Problem to work on | Output the data below exactly, without images.

Material for the task |

#####

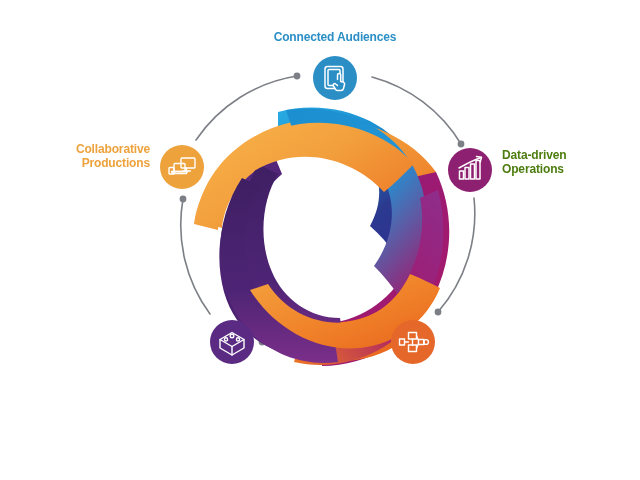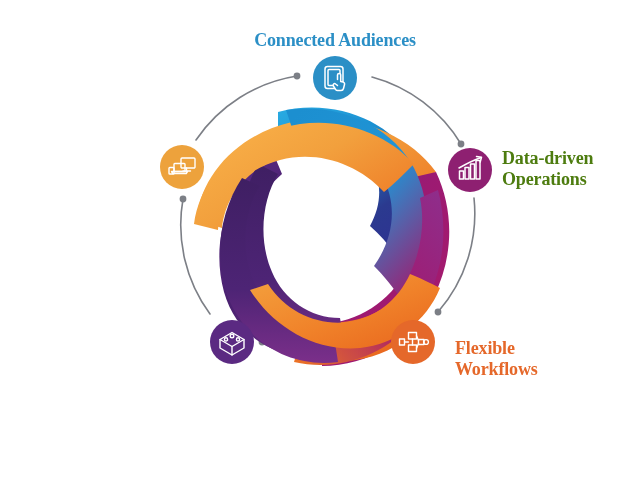--- a/index.html
+++ b/index.html
@@ -30,9 +30,9 @@
   }
   .node-label {
     position: absolute;
-    font-family: Liberation Serif, serif;
+    font-family: Liberation Sans, sans-serif;
     font-weight: bold;
-    font-size: 18px;
+    font-size: 12px;
     line-height: 1.18;
     letter-spacing: -0.15px;
     white-space: pre-line;

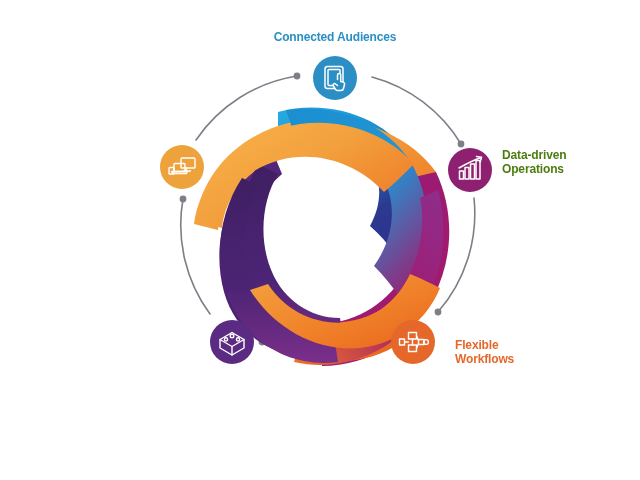--- a/index.html
+++ b/index.html
@@ -290,6 +290,8 @@
 Workflows</div>
 
 
+  <div class="node-label label-left" style="left:10px; top:142px; width:140px; color:#eda23c;">Collaborative
+Productions</div>
 
 </div>
 

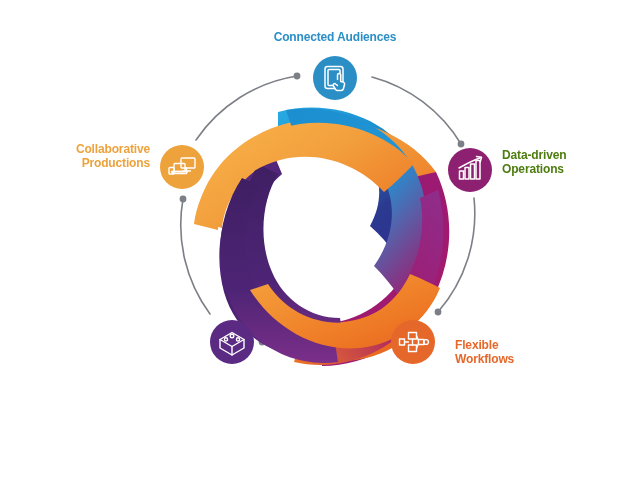--- a/index.html
+++ b/index.html
@@ -286,8 +286,6 @@
   <div class="node-label label-right" style="left:502px; top:148px; width:138px; color:#4d7c0f;">Data-driven
 Operations</div>
 
-  <div class="node-label label-right" style="left:455px; top:338px; width:170px; color:#e5682a;">Flexible
-Workflows</div>
 
 
   <div class="node-label label-left" style="left:10px; top:142px; width:140px; color:#eda23c;">Collaborative

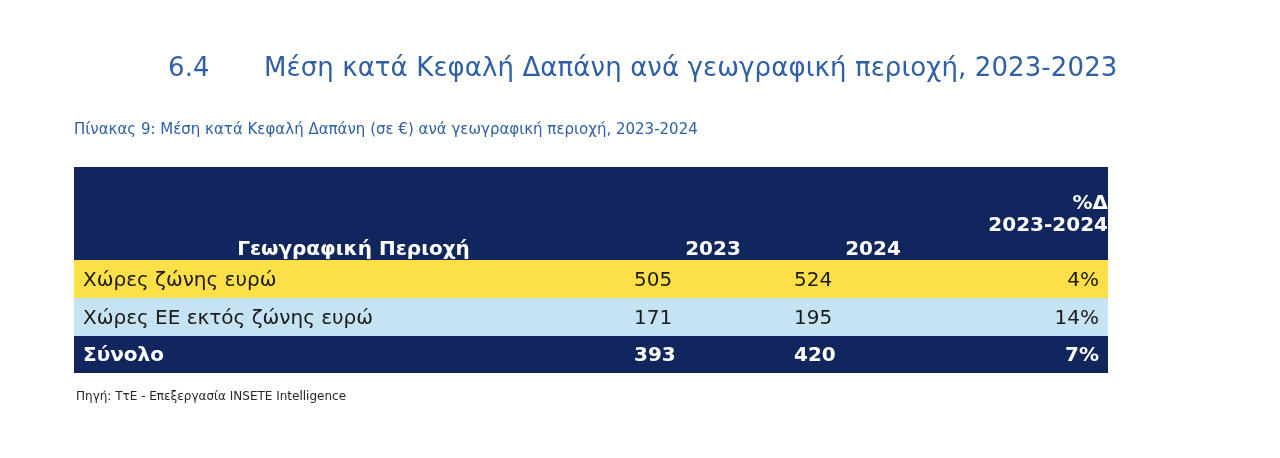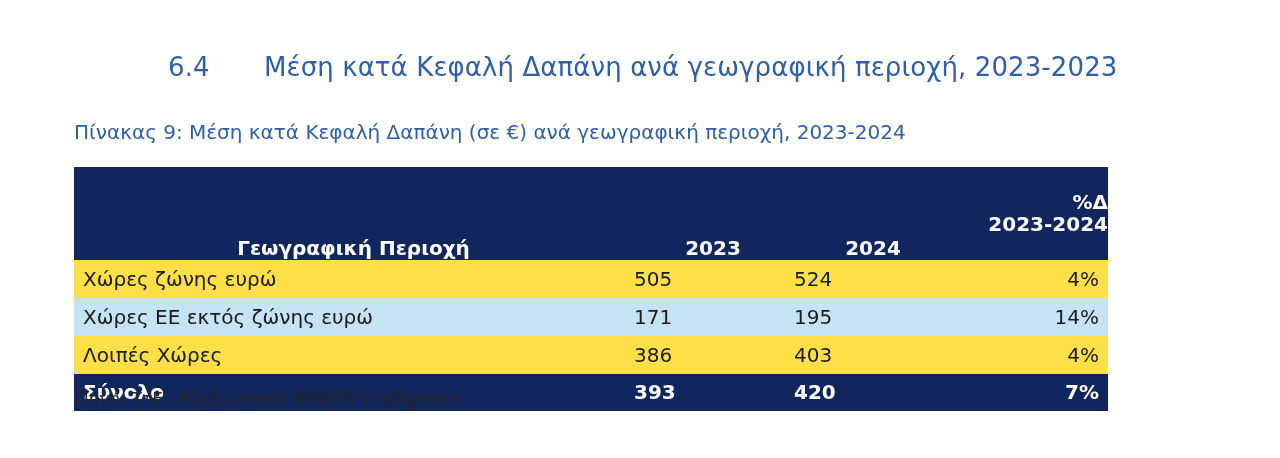--- a/index.html
+++ b/index.html
@@ -43,7 +43,7 @@
     left: 74px;
     top: 120px;
     color: #2f5fa4;
-    font-size: 20px;
+    font-size: 15px;
     font-weight: 400;
     white-space: nowrap;
   }

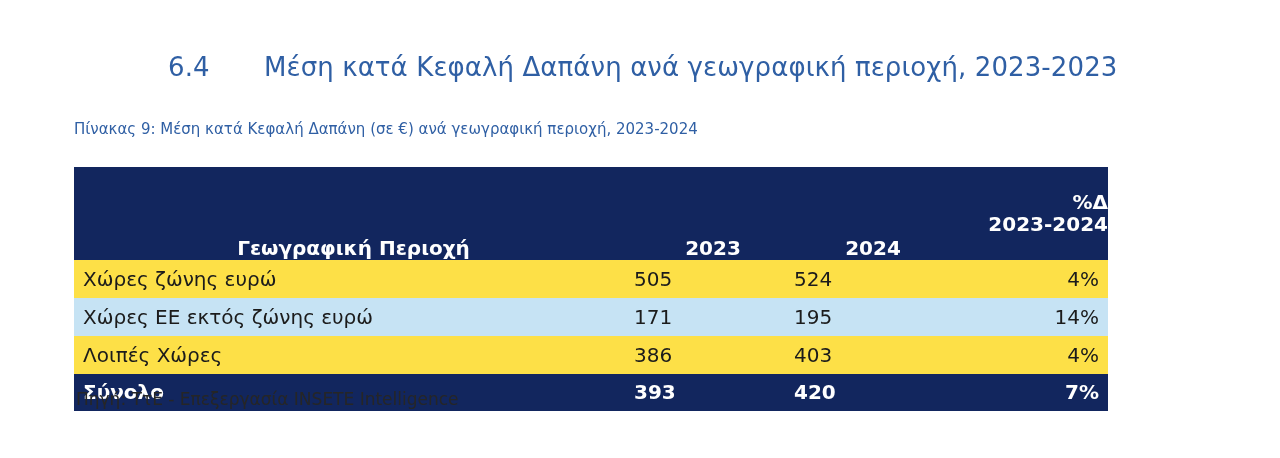--- a/index.html
+++ b/index.html
@@ -194,12 +194,6 @@
         <td class="num">195</td>
         <td class="delta">14%</td>
       </tr>
-      <tr class="data-row row-odd">
-        <td class="region">Λοιπές Χώρες</td>
-        <td class="num">386</td>
-        <td class="num">403</td>
-        <td class="delta">4%</td>
-      </tr>
       <tr class="total-row">
         <td class="region">Σύνολο</td>
         <td class="num">393</td>

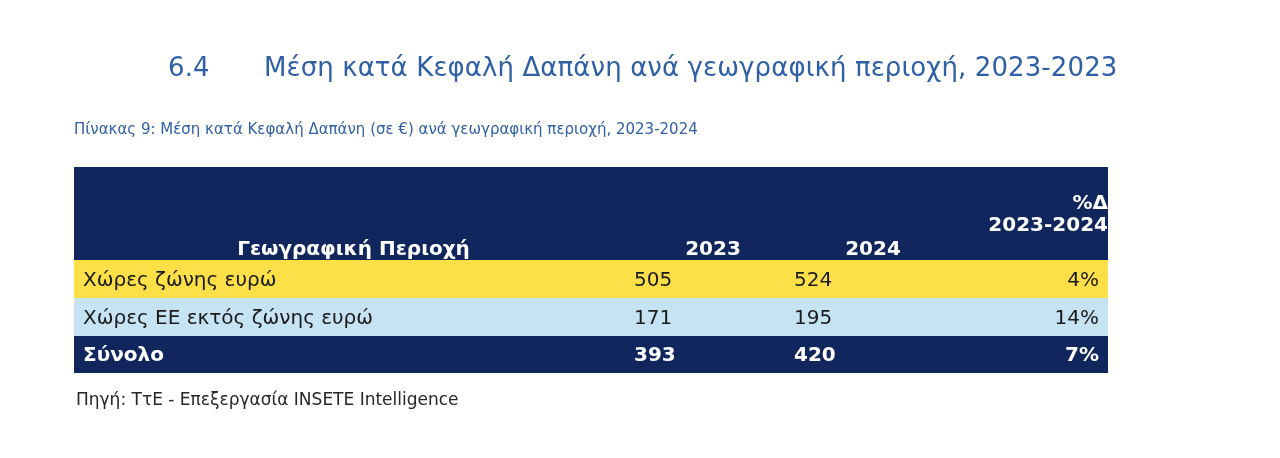--- a/index.html
+++ b/index.html
@@ -140,7 +140,7 @@
     left: 76px;
     top: 389px;
     color: #262626;
-    font-size: 17px;
+    font-size: 12px;
     white-space: nowrap;
   }
 </style>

#####

Solution to this problem |
--- a/index.html
+++ b/index.html
@@ -30,9 +30,9 @@
   }
   .node-label {
     position: absolute;
-    font-family: Liberation Serif, serif;
+    font-family: Liberation Sans, sans-serif;
     font-weight: bold;
-    font-size: 18px;
+    font-size: 12px;
     line-height: 1.18;
     letter-spacing: -0.15px;
     white-space: pre-line;

--- a/index.html
+++ b/index.html
@@ -290,6 +290,8 @@
 Workflows</div>
 
 
+  <div class="node-label label-left" style="left:10px; top:142px; width:140px; color:#eda23c;">Collaborative
+Productions</div>
 
 </div>
 

--- a/index.html
+++ b/index.html
@@ -286,8 +286,6 @@
   <div class="node-label label-right" style="left:502px; top:148px; width:138px; color:#4d7c0f;">Data-driven
 Operations</div>
 
-  <div class="node-label label-right" style="left:455px; top:338px; width:170px; color:#e5682a;">Flexible
-Workflows</div>
 
 
   <div class="node-label label-left" style="left:10px; top:142px; width:140px; color:#eda23c;">Collaborative

--- a/index.html
+++ b/index.html
@@ -43,7 +43,7 @@
     left: 74px;
     top: 120px;
     color: #2f5fa4;
-    font-size: 20px;
+    font-size: 15px;
     font-weight: 400;
     white-space: nowrap;
   }

--- a/index.html
+++ b/index.html
@@ -194,12 +194,6 @@
         <td class="num">195</td>
         <td class="delta">14%</td>
       </tr>
-      <tr class="data-row row-odd">
-        <td class="region">Λοιπές Χώρες</td>
-        <td class="num">386</td>
-        <td class="num">403</td>
-        <td class="delta">4%</td>
-      </tr>
       <tr class="total-row">
         <td class="region">Σύνολο</td>
         <td class="num">393</td>

--- a/index.html
+++ b/index.html
@@ -140,7 +140,7 @@
     left: 76px;
     top: 389px;
     color: #262626;
-    font-size: 17px;
+    font-size: 12px;
     white-space: nowrap;
   }
 </style>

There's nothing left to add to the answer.